- Exercise directions:
A verbatim copy of the records is required, with all pictures left out.

== Material for this task ==

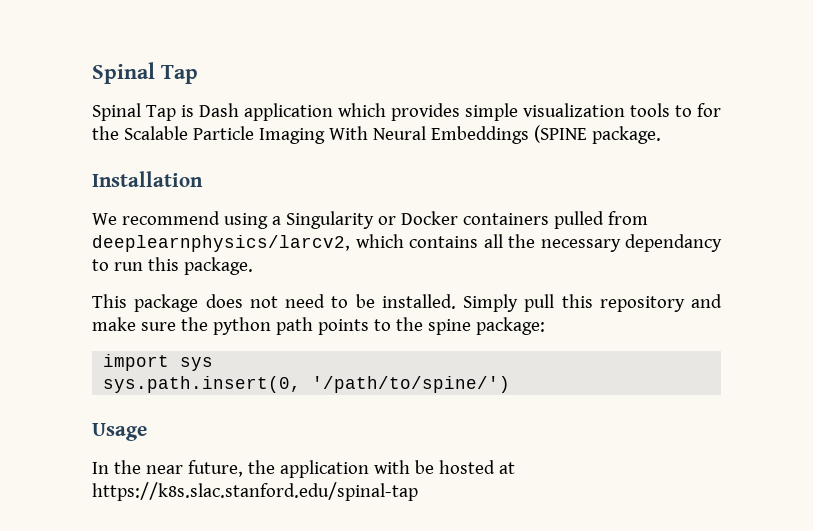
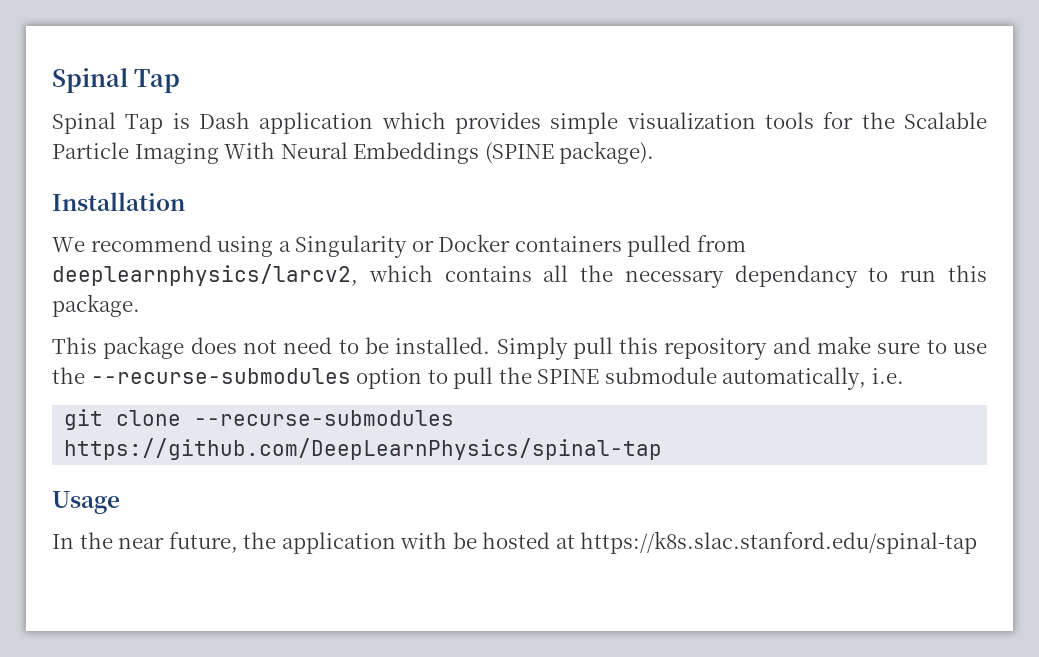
- Spinal Tap is Dash application which provides simple visualization tools to for the Scalable Particle Imaging With Neural Embeddings (SPINE package.
+ Spinal Tap is Dash application which provides simple visualization tools for the Scalable Particle Imaging With Neural Embeddings (SPINE package).
- Simply pull this repository and make sure the python path points to the spine package:
- import sys
- sys.path.insert(0, '/path/to/spine/')
+ Simply pull this repository and make sure to use the --recurse-submodules option to pull the SPINE submodule automatically, i.e.
+ git clone --recurse-submodules https://github.com/DeepLearnPhysics/spinal-tap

===

- Task result:
- Spinal Tap is Dash application which provides simple visualization tools to for the Scalable Particle Imaging With Neural Embeddings (SPINE package.
+ Spinal Tap is Dash application which provides simple visualization tools for the Scalable Particle Imaging With Neural Embeddings (SPINE package).
- Simply pull this repository and make sure the python path points to the spine package:
- import sys
- sys.path.insert(0, '/path/to/spine/')
+ Simply pull this repository and make sure to use the --recurse-submodules option to pull the SPINE submodule automatically, i.e.
+ git clone --recurse-submodules https://github.com/DeepLearnPhysics/spinal-tap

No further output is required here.